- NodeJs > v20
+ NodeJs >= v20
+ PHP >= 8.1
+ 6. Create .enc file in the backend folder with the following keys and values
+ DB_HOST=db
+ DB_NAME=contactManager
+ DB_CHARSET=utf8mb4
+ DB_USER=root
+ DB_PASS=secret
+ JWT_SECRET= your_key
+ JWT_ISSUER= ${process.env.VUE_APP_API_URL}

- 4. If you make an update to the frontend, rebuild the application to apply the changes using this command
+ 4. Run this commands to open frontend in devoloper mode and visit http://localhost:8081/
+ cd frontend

----

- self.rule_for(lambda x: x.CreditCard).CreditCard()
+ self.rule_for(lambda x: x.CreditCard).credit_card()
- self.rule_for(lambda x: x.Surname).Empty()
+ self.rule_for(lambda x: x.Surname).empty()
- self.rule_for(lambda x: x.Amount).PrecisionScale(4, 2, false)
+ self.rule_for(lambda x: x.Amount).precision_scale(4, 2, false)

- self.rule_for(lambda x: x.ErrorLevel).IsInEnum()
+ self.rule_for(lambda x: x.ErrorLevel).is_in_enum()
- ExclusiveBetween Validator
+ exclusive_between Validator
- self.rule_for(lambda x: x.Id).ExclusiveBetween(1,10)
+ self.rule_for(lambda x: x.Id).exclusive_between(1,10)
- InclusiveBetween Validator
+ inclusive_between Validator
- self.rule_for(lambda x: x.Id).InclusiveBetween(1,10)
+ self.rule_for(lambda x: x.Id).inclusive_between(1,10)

----

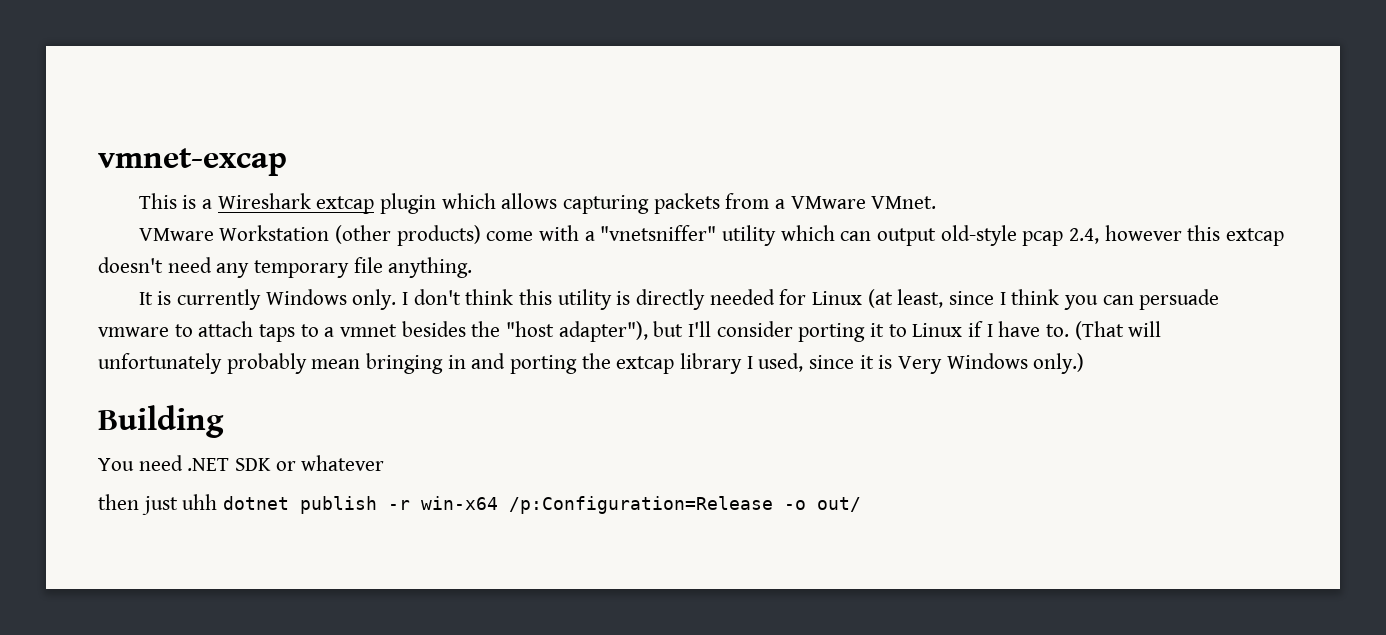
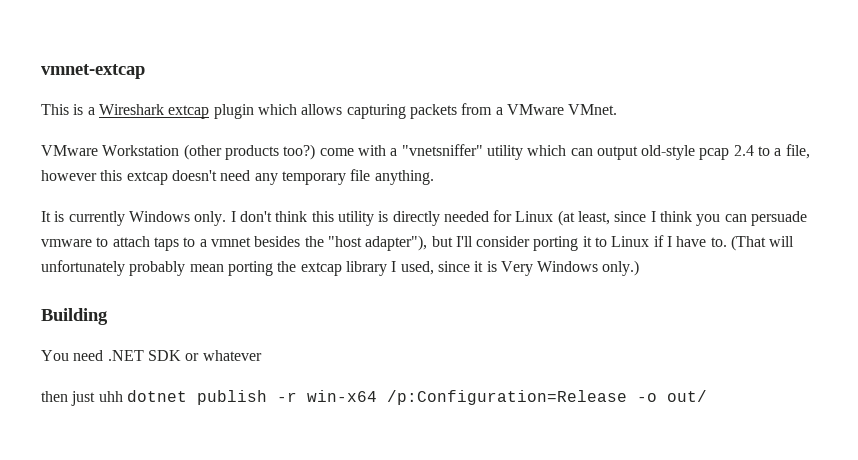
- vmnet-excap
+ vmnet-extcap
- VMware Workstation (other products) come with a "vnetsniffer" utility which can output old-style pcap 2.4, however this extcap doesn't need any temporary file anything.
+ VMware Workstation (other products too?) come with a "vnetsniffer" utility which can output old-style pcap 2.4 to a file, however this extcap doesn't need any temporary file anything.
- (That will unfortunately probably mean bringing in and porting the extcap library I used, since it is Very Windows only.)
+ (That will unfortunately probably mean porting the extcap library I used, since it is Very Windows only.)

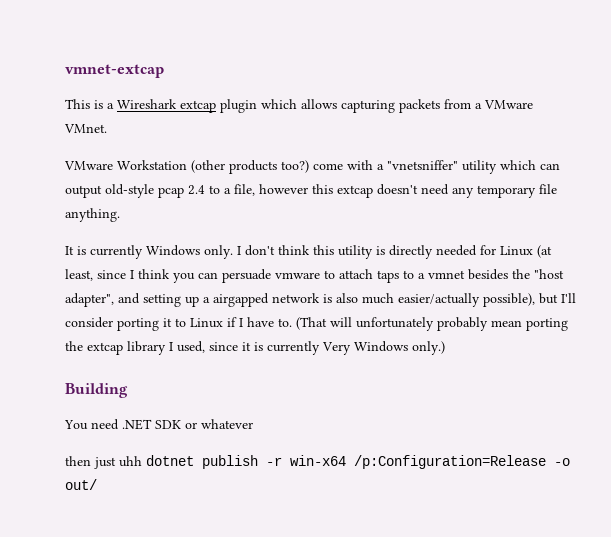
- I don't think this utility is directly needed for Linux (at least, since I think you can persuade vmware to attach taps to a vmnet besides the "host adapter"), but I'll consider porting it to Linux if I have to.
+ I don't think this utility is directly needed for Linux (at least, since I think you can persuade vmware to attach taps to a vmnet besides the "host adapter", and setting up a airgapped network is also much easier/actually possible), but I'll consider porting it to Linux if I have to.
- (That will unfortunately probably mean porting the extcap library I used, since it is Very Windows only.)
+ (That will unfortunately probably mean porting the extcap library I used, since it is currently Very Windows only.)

----

▶ _WHAT TO WORK ON_: Above are several records. Count the lines among them that contain "self" and give only the total.

▶ _SOLUTION TO THIS PROBLEM_: 12